Background We evaluated whether diet quality is a predictor of weight loss and reduced diabetes risk, independent of caloric intake in the Diabetes Prevention Program (DPP) cohort, a randomized clinical trial of adults at risk for diabetes. Methods This secondary analysis included 2914 participants with available data (964 intensive lifestyle (ILS), 977 metformin, 973 placebo).

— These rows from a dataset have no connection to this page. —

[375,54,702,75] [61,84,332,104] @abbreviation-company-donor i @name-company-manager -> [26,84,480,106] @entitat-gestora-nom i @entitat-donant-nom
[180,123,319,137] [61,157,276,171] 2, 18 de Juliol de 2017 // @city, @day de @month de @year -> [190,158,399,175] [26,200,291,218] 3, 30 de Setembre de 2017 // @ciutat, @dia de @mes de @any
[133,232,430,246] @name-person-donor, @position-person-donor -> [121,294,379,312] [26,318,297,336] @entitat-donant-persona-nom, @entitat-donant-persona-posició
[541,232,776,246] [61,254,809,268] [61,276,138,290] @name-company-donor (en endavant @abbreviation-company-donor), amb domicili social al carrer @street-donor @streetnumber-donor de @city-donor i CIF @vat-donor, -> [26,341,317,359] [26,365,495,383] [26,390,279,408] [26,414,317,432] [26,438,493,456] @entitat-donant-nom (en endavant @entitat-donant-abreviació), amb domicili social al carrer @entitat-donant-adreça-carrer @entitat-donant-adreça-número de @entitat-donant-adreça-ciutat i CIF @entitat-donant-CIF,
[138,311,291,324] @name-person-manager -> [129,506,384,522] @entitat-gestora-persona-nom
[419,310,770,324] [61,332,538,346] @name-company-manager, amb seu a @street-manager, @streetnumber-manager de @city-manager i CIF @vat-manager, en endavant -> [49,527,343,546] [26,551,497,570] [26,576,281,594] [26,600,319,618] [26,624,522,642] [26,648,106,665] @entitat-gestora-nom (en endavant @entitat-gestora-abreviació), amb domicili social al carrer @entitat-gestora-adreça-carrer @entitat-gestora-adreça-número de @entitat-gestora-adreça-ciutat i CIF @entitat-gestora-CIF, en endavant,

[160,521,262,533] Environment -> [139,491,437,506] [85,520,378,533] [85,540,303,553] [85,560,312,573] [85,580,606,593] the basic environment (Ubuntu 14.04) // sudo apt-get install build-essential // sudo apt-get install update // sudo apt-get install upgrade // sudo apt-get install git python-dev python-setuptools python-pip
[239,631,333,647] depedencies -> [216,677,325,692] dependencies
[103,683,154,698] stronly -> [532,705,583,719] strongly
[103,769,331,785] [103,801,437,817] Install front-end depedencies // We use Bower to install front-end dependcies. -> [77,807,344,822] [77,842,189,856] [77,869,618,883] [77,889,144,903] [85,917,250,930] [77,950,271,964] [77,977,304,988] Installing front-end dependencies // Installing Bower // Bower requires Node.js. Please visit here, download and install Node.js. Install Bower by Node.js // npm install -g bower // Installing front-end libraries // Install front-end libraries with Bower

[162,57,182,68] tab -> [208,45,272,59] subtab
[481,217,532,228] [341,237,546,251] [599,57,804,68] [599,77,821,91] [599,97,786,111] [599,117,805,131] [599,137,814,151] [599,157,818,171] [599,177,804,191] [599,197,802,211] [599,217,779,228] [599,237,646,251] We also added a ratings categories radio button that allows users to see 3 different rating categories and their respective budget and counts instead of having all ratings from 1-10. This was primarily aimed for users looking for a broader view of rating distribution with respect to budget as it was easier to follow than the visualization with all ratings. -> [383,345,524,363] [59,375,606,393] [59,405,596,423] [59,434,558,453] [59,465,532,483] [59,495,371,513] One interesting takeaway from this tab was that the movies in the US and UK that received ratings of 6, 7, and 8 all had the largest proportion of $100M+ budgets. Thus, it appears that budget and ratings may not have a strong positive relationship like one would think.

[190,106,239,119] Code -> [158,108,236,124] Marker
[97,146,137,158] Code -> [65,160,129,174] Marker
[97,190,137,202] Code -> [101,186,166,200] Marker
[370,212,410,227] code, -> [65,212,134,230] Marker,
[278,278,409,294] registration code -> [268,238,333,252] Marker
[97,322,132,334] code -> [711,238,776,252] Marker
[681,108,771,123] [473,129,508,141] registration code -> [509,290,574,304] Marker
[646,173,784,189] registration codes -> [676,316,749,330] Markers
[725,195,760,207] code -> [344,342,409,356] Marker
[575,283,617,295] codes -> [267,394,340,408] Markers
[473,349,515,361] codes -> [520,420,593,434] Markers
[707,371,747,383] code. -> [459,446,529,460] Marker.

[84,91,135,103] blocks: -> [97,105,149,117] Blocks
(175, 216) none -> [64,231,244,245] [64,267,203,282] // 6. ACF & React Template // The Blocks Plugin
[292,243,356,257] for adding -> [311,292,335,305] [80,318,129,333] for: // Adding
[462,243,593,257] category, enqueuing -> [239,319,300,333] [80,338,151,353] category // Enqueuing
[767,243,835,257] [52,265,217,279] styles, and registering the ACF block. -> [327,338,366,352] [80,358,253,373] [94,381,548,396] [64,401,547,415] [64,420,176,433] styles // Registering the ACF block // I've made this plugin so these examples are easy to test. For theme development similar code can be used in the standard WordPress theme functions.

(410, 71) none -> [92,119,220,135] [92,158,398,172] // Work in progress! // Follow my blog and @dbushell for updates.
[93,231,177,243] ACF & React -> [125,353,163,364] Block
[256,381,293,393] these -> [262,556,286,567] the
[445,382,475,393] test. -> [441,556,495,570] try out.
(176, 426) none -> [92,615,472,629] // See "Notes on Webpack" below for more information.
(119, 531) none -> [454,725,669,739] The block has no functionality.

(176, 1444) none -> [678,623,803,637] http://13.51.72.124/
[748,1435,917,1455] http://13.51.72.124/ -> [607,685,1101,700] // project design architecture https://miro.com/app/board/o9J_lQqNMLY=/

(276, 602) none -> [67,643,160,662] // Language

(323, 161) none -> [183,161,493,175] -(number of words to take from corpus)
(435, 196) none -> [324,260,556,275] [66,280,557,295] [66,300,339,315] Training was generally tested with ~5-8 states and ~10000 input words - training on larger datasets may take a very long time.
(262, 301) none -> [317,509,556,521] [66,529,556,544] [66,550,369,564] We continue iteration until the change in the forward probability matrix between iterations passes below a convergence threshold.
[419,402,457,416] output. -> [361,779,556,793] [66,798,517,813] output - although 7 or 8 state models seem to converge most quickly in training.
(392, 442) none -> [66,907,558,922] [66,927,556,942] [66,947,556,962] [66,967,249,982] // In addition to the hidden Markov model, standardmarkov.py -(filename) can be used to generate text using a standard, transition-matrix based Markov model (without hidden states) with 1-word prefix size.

Dietary intake was assessed using a 117-item food frequency questionnaire. Diet quality was quantified using the Alternative Healthy Eating Index 2010 (AHEI). AHEI ranges from 0 to 110, with higher scores corresponding to higher quality diets. ILS participants had greater improvement (p < 0.001) in AHEI over 1-year (4.2 ± 9.0) compared to metformin (1.2 ± 8.5) and placebo (1.4 ± 8.4). We examined the association between AHEI change and weight change from baseline to 1-year using linear regression, and that between 1-year AHEI change and incident diabetes, using hazard models over an average 3 years follow-up. Models were evaluated within treatment group and adjusted for relevant characteristics including caloric intake, physical activity, BMI and AHEI. Models testing incident diabetes were further adjusted for baseline fasting and 2 h glucose. Results An increase in AHEI score was associated with weight loss in ILS [β per 10-point increase (SE) -1.2 kg (0.3, p < 0.001)], metformin [− 0. 90 kg (0.2, p < 0.001)] and placebo [− 0.55 kg (0.2, p = 0.01)]. However, AHEI change was not associated with incident diabetes in any group before or after adjustment for weight change. Conclusions Controlling for weight, diet quality was not associated with diabetes incidence but helps achieve weight loss, an important factor in diabetes prevention.